▸ **WORK TO COMPLETE**:
Restate the entries below in full, exactly as they read, but without pictures.

[Structured diff data]
◇ ◇ ◇ ◇ ◇ ◇ ◇
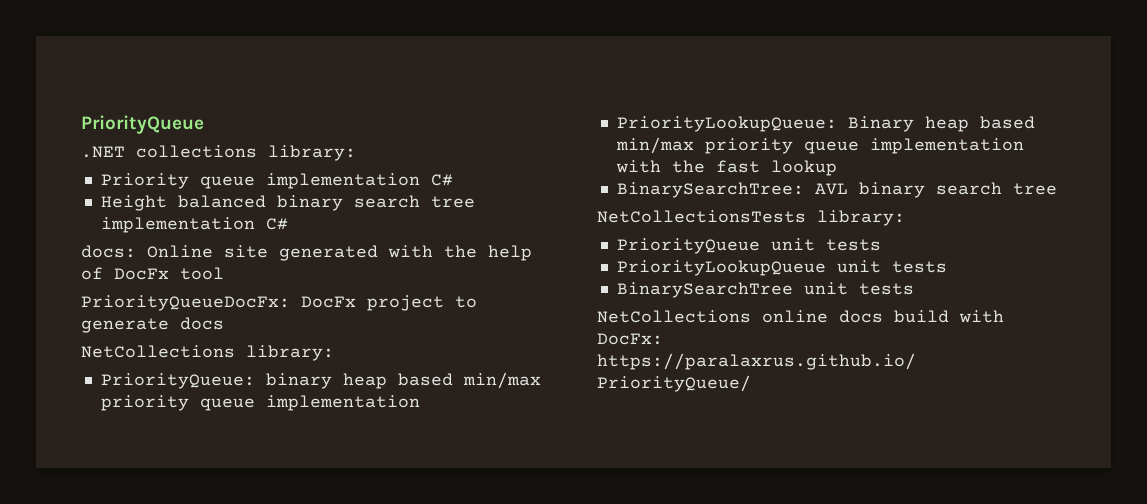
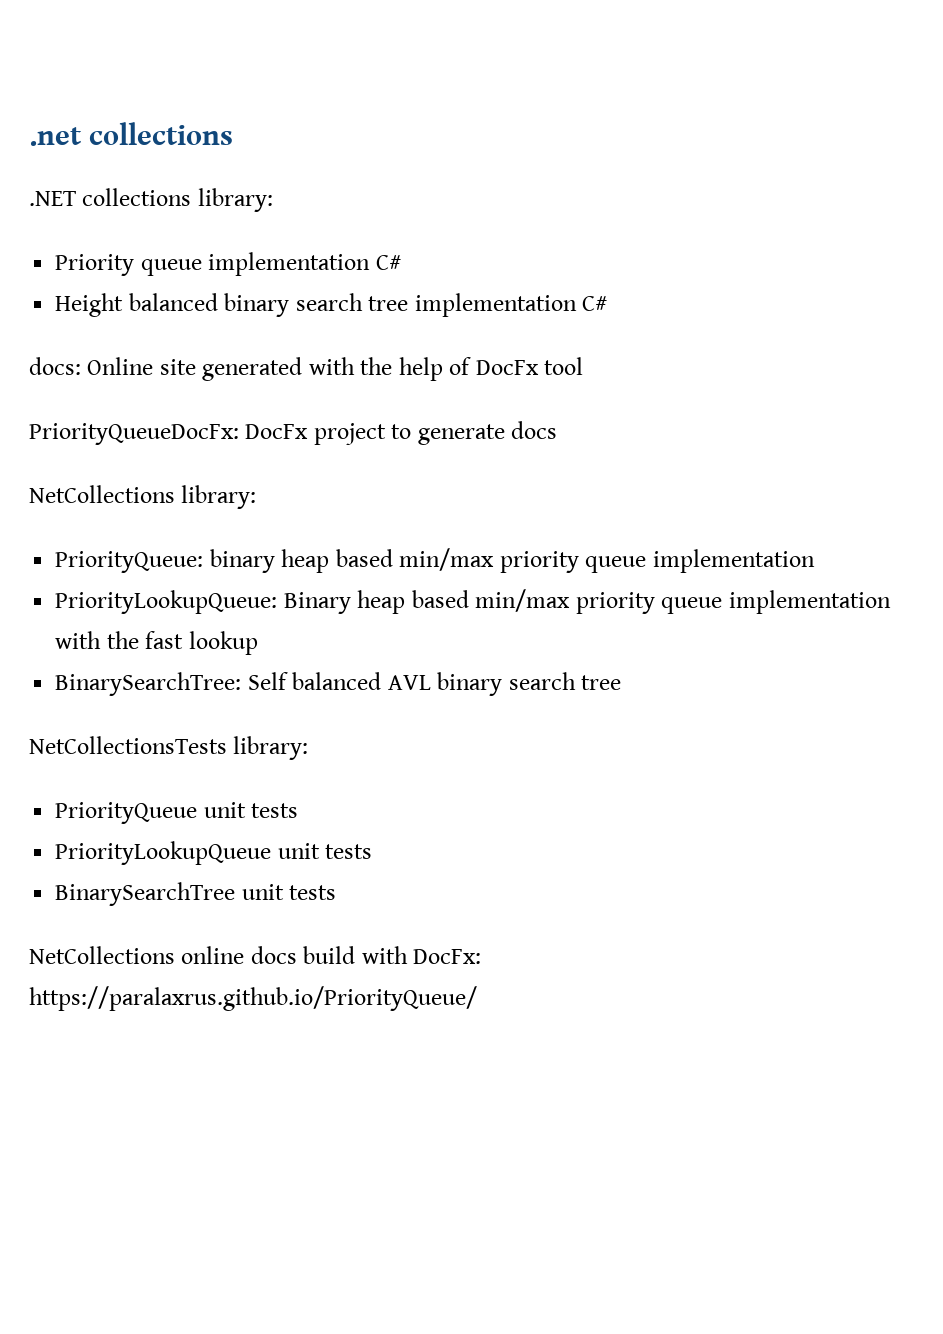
[81,115,204,134] PriorityQueue -> [29,122,234,146] .net collections
(804, 190) none -> [247,672,382,690] Self balanced

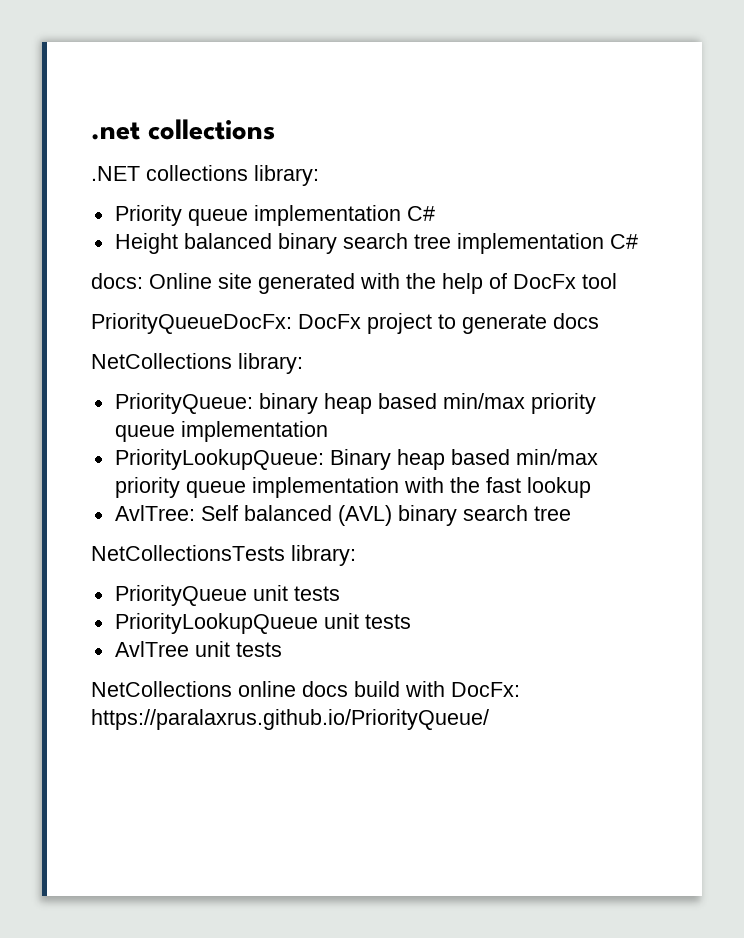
[55,672,242,696] BinarySearchTree: -> [114,505,195,521] AvlTree:
[387,675,431,690] AVL -> [337,505,392,526] (AVL)
[55,882,236,906] BinarySearchTree -> [114,641,189,657] AvlTree

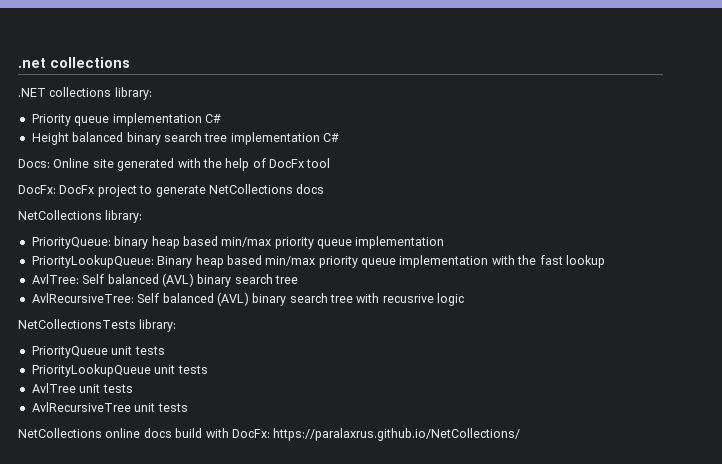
[91,273,143,289] docs: -> [18,159,50,168] Docs:
[91,313,292,334] PriorityQueueDocFx: -> [18,185,56,194] DocFx:
(547, 324) none -> [208,184,293,194] NetCollections
(571, 513) none -> [31,292,465,306] // AvlRecursiveTree: Self balanced (AVL) binary search tree with recusrive logic
(282, 649) none -> [31,402,188,412] // AvlRecursiveTree unit tests
[91,709,489,730] https://paralaxrus.github.io/PriorityQueue/ -> [273,428,521,441] https://paralaxrus.github.io/NetCollections/

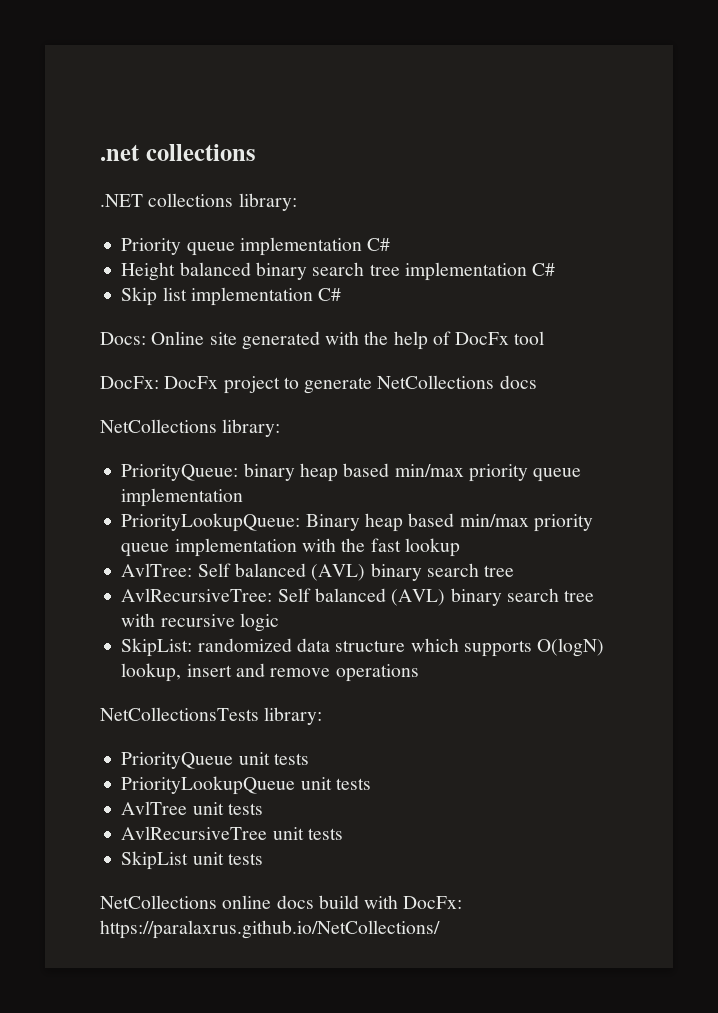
(339, 137) none -> [121,287,342,306] // Skip list implementation C#
[382,294,434,303] recusrive -> [160,614,235,627] recursive
(465, 299) none -> [121,638,605,657] [121,663,419,682] // SkipList: randomized data structure which supports O(logN) lookup, insert and remove operations
(188, 407) none -> [121,851,263,870] // SkipList unit tests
◇ ◇ ◇ ◇ ◇ ◇ ◇
▸ **ANSWER FOR THIS EXERCISE**:
[81,115,204,134] PriorityQueue -> [29,122,234,146] .net collections
(804, 190) none -> [247,672,382,690] Self balanced

[55,672,242,696] BinarySearchTree: -> [114,505,195,521] AvlTree:
[387,675,431,690] AVL -> [337,505,392,526] (AVL)
[55,882,236,906] BinarySearchTree -> [114,641,189,657] AvlTree

[91,273,143,289] docs: -> [18,159,50,168] Docs:
[91,313,292,334] PriorityQueueDocFx: -> [18,185,56,194] DocFx:
(547, 324) none -> [208,184,293,194] NetCollections
(571, 513) none -> [31,292,465,306] // AvlRecursiveTree: Self balanced (AVL) binary search tree with recusrive logic
(282, 649) none -> [31,402,188,412] // AvlRecursiveTree unit tests
[91,709,489,730] https://paralaxrus.github.io/PriorityQueue/ -> [273,428,521,441] https://paralaxrus.github.io/NetCollections/

(339, 137) none -> [121,287,342,306] // Skip list implementation C#
[382,294,434,303] recusrive -> [160,614,235,627] recursive
(465, 299) none -> [121,638,605,657] [121,663,419,682] // SkipList: randomized data structure which supports O(logN) lookup, insert and remove operations
(188, 407) none -> [121,851,263,870] // SkipList unit tests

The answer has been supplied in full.